Re: [patch v4 07/18] sched: set initial load avg of new forked task

2013-02-19 Thread Alex Shi
> This is my concern about making this a special case with the
> introduction ENQUEUE_NEWTASK flag; enqueue jumps through enough hoops
> as it is.
> 
> I still don't see why we can't resolve this at init time in
> __sched_fork(); your patch above just moves an explicit initialization
> of load_avg_contrib into the enqueue path.  Adding a call to
> __update_task_entity_contrib() to the previous alternate suggestion
> would similarly seem to resolve this?
> 

Without ENQUEUE_NEWTASK flag, we can use the following patch.
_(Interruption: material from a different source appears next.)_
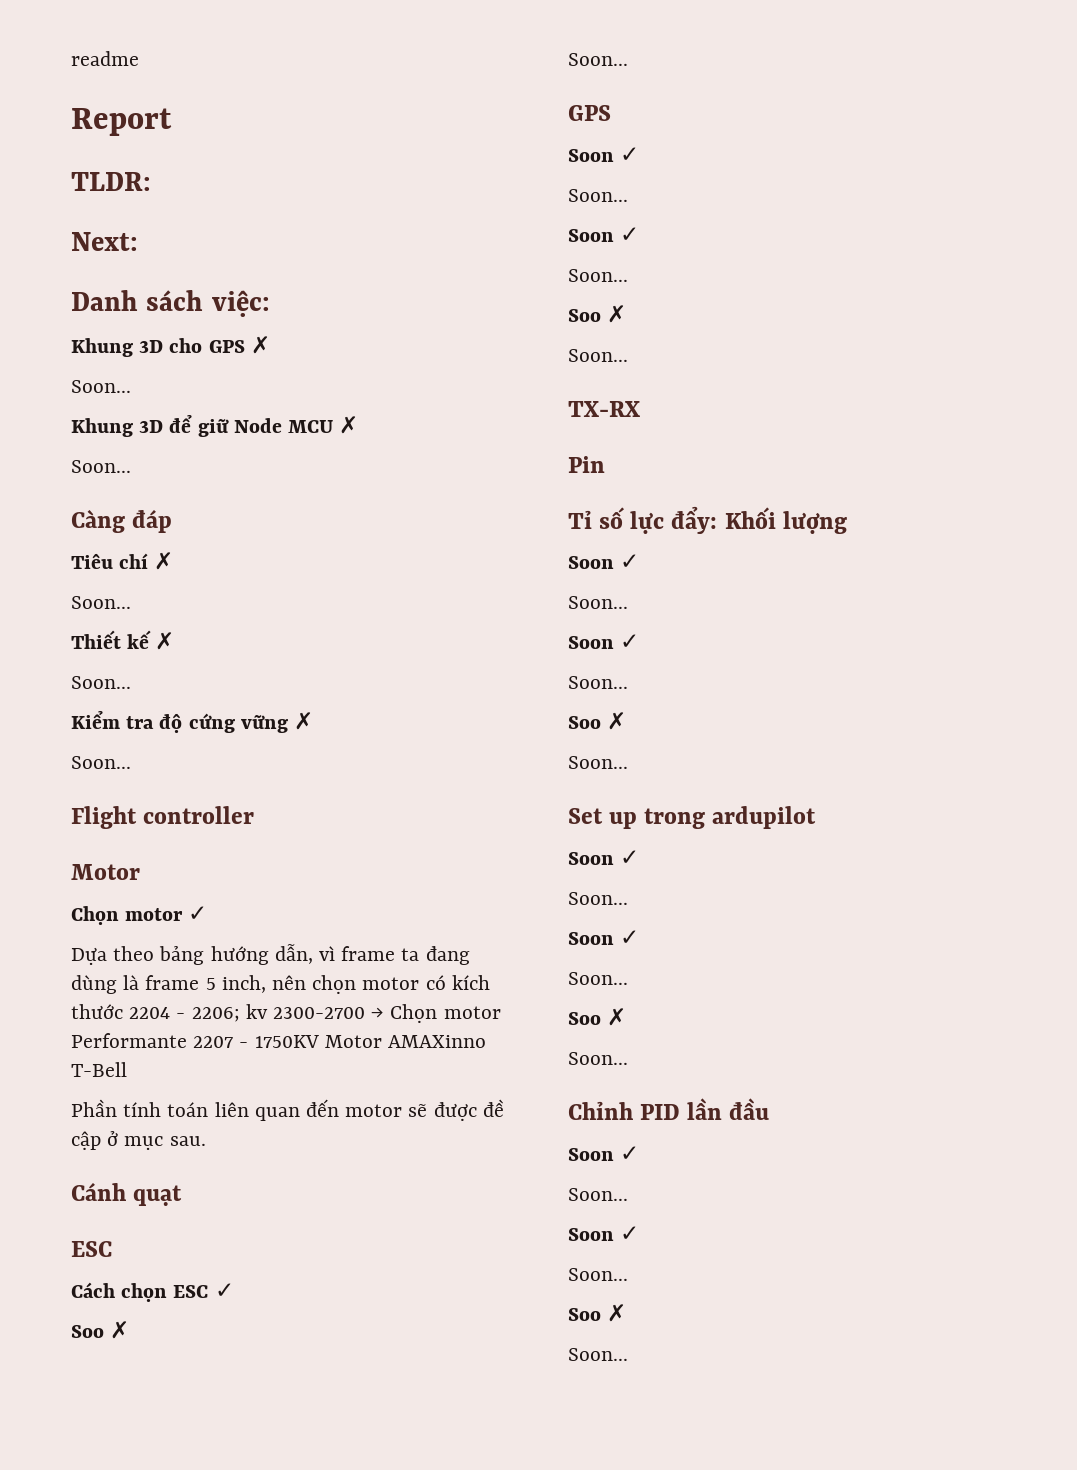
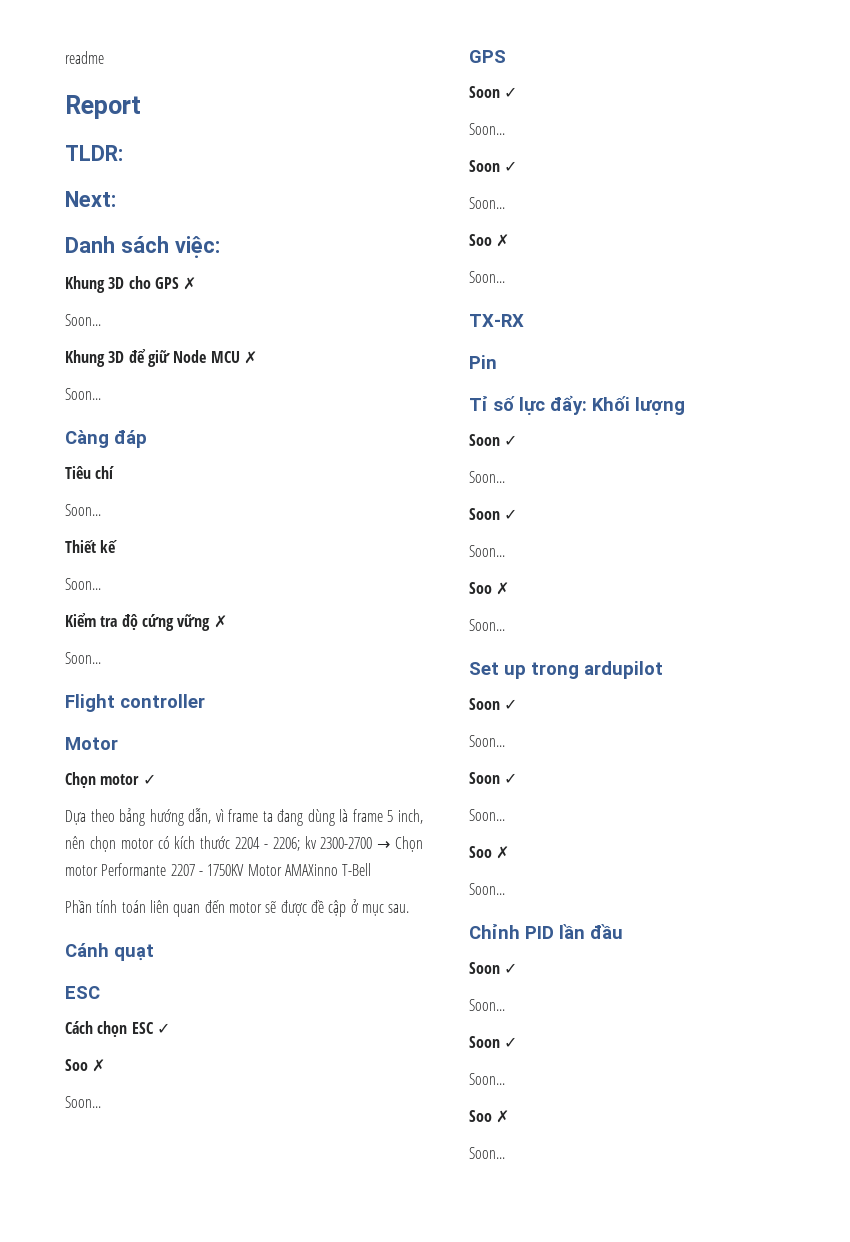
[154,552,174,570] ✗ -> (115, 472) none
[155,632,175,650] ✗ -> (118, 546) none

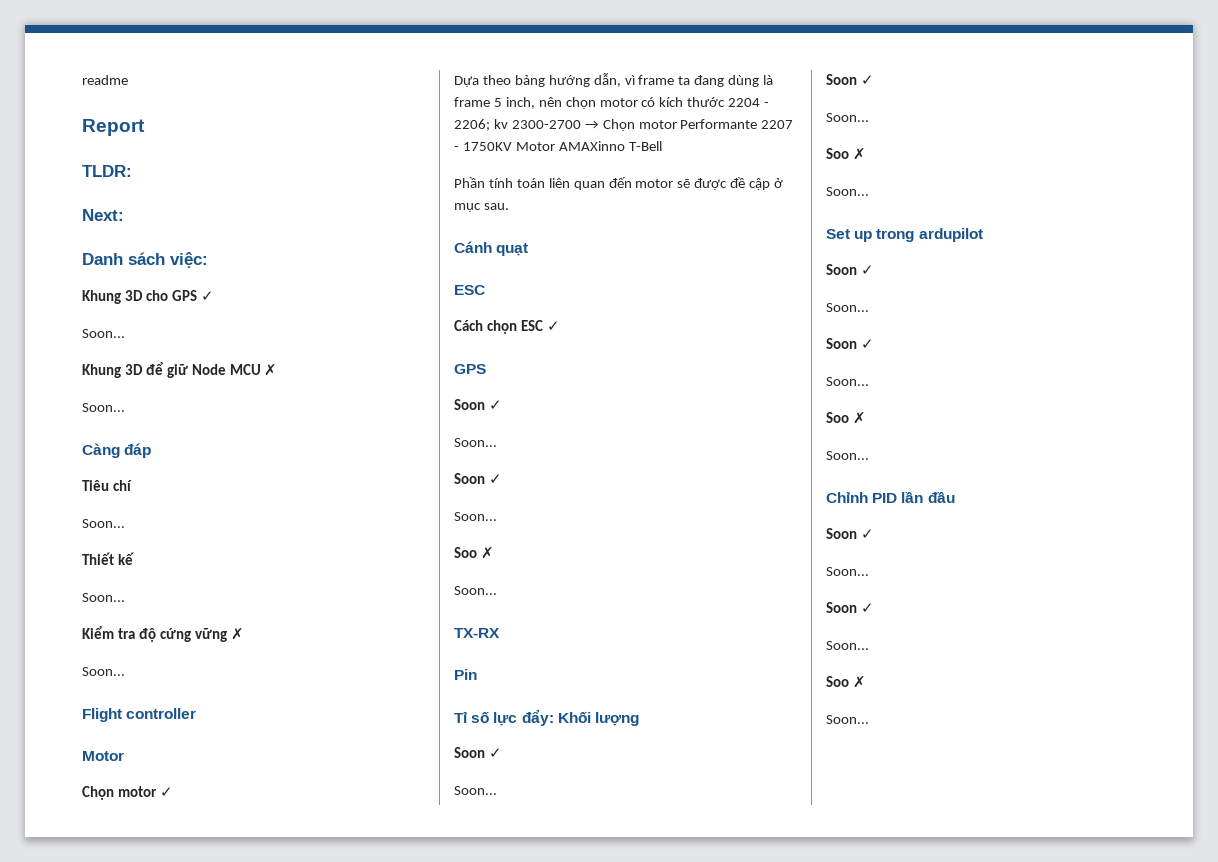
[183,277,197,290] ✗ -> [200,291,214,301] ✓
[65,1059,106,1072] [65,1096,101,1108] // Soo ✗ // Soon... -> (560, 326) none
That embeds
 the new fork with a implicate way.

but since the newtask flag just follows existing enqueue path, it also
looks natural and is a explicit way.

I am ok for alternate of solutions.

===
>From 0f5dd6babe899e27cfb78ea49d337e4f0918591b Mon Sep 17 00:00:00 2001
From: Alex Shi 
Date: Wed, 20 Feb 2013 12:51:28 +0800
Subject: [PATCH 02/15] sched: set initial load avg of new forked task

New task has no runnable sum at its first runnable time, so its
runnable load is zero. That makes burst forking balancing just select
few idle cpus to assign tasks if we engage runnable load in balancing.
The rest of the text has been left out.